My mother laughed loudly, tossing her head from side to side. “Do you remember the character Rebecca, in my third book?”
I nodded my head, thinking about the woman my mother had given life to in between the pages of her manuscript.
“Yes. She was very pretty and she liked to spend all her time in bed with men,” I said.
“Well, some people would say that Rebecca was a whore.”
Confusion was painted across my face. “But I liked Rebecca.”
“Most people liked Rebecca. She was fragile, and naïve, and you wanted to protect her from herself. She could be her own worst enemy and she was searching for that one man who was going to make everything right in her world. Her mistake was allowing men to take advantage of her innocence before she was able to discover herself.”
“But why would that make her a whore?”
“It was all the time she spent in so many beds that made people think such of her.”
I pondered my mother’s statement. “Does Daddy think you spend your time in other men’s beds?”
My mother cut her eye at me again. “Your father can be very jealous. When he gets that way, he doesn’t think. That’s the problem and that’s why he thought he could call me such an awful name and get away with it. But enough. Now, why were you eavesdropping on our conversation?”

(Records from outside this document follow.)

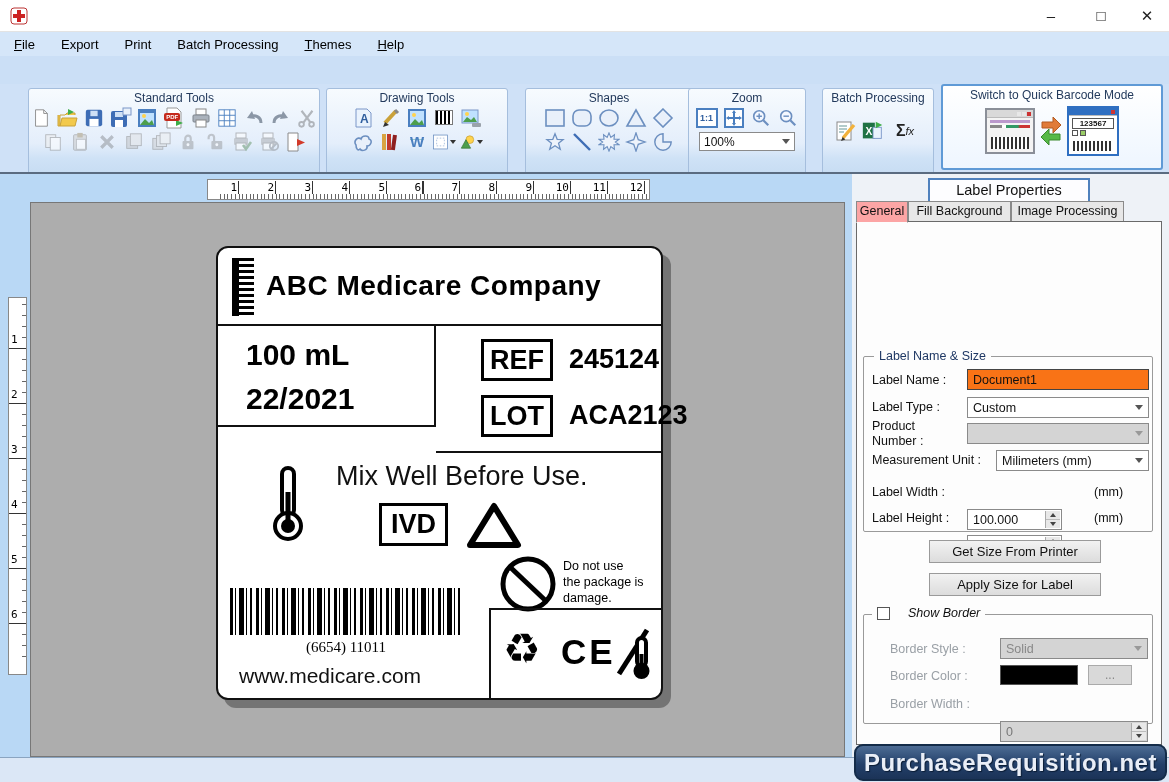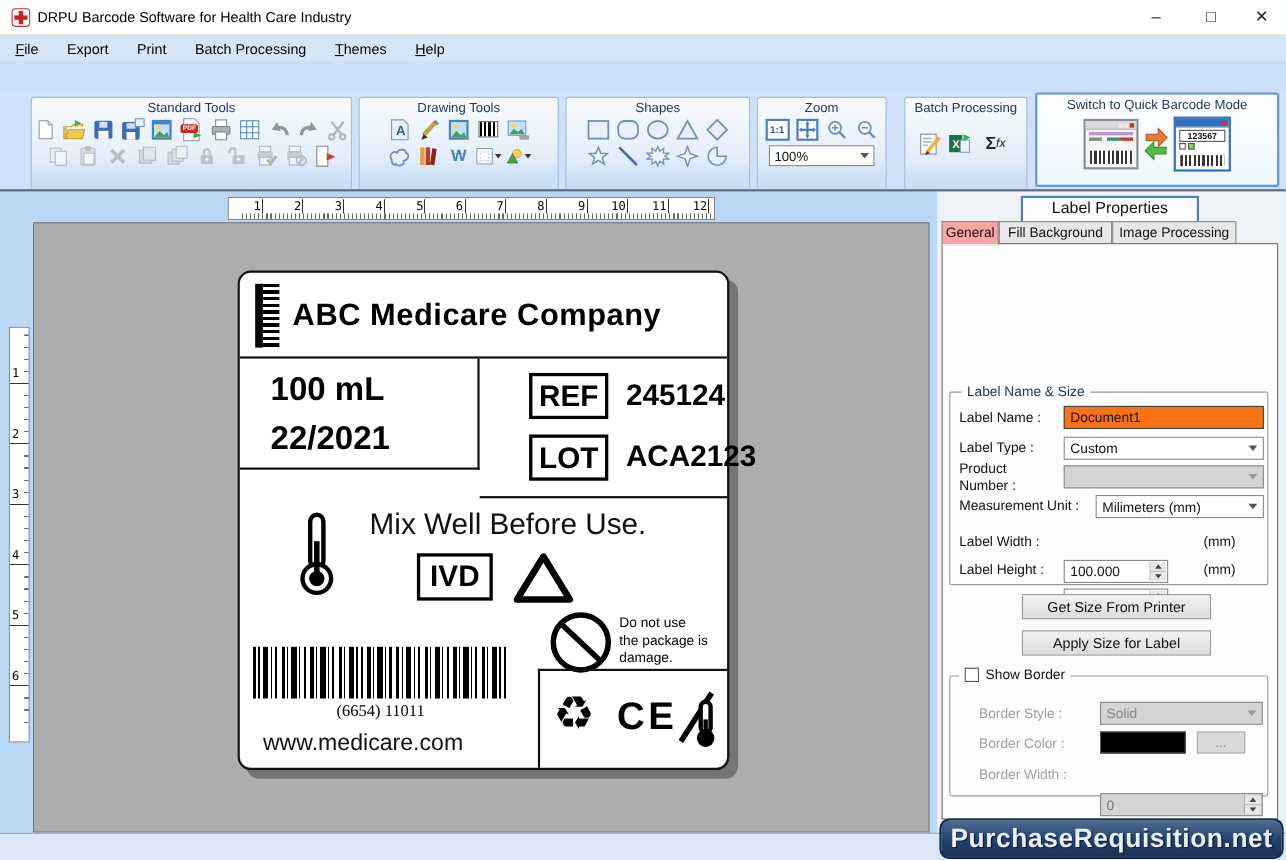"DRPU Barcode Software for Health" span.title-text { html: <span>DRPU Barcode Software for Health Care Industry</span> -> none }
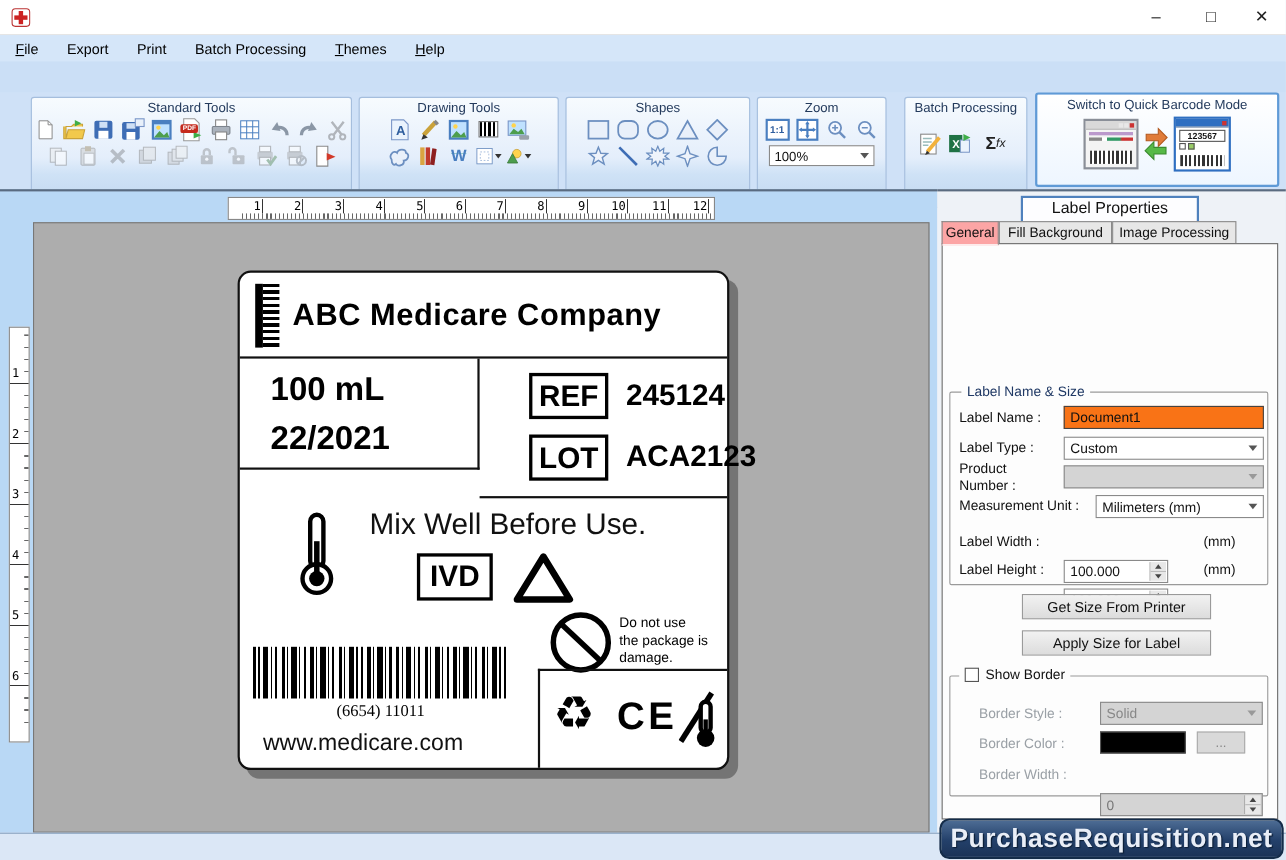"Shapes" .g-shapes { left: 514px -> 525px }
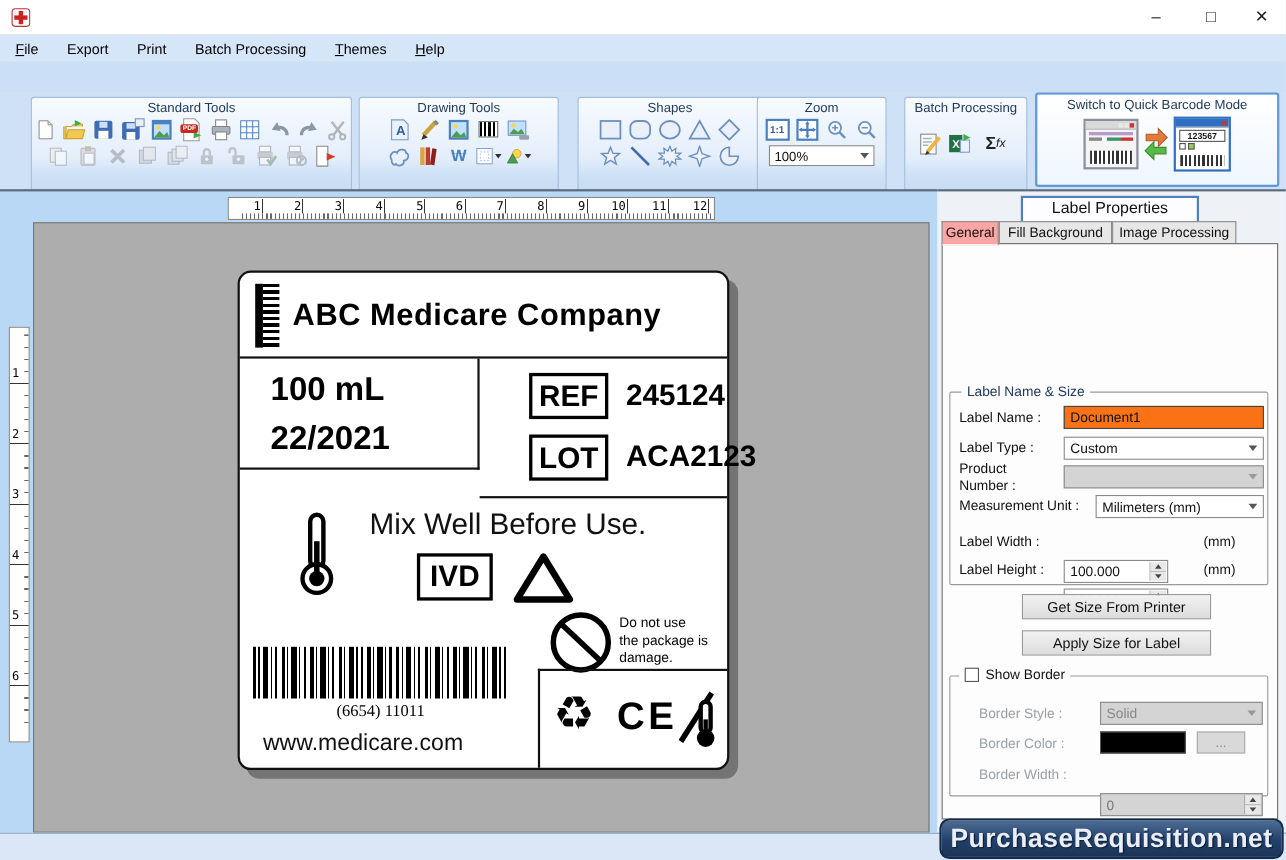"Show Border" .cbwrap { font-style: none -> italic; gap: 6px -> 18px }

I shrugged my thin shoulders. “I wasn’t eavesdropping. You were just shouting when I came into the house. I didn’t know what to do so I stood there.”
Corynne nodded. “In the future, make your presence known. Otherwise you may hear something you might not want to hear.”
"Yes, ma’am. So why was Daddy angry with you?” I persisted.
She smiled. “Great passion will make a man do things he himself has no understanding of,” she said.
Pulling into the parking lot of the bookstore, my mother eased her vehicle into an empty parking spot and turned off the engine. She stared out into the distance, not really seeing the flow of bodies that walked excitedly towards the store’s front door, or my own bewildered expression as I sat waiting beside her.
“Mommy?”
She heaved a deep sigh, then smiled, the bend of her lips ever so faint. “I was about your age the first time someone ever called me that word. It was a boy in my homeroom class named Charles Davis. We were in the school auditorium and Charles had asked me to be his girlfriend. When I told him no, he stood up in the middle of the stage and called me a whore. I was furious but I didn’t say anything. Nothing at all. Then when I was in high school, my mother and I got into a horrible fight about a boy I was dating and she called me a whore. I didn’t say anything then either, but I promised myself that no one would ever again call me such a hateful word because that’s not who I was, nor was it how I behaved. Like I said, Mavis, never allow anyone to call you out of your name.” Her palm gently stroked the side of my face as she smiled down at me.
Corynne ended the conversation, making it clear that there was no more for us to discuss. As we walked towards the entrance door, I thought about the passion my mother always claimed she and my father had for each other. My mother often said that there was no greater gift than to be blessed with great passion, and that one day, I too, would find love just like theirs. I imagined my great passion would come on the same boat with my breasts and my hips.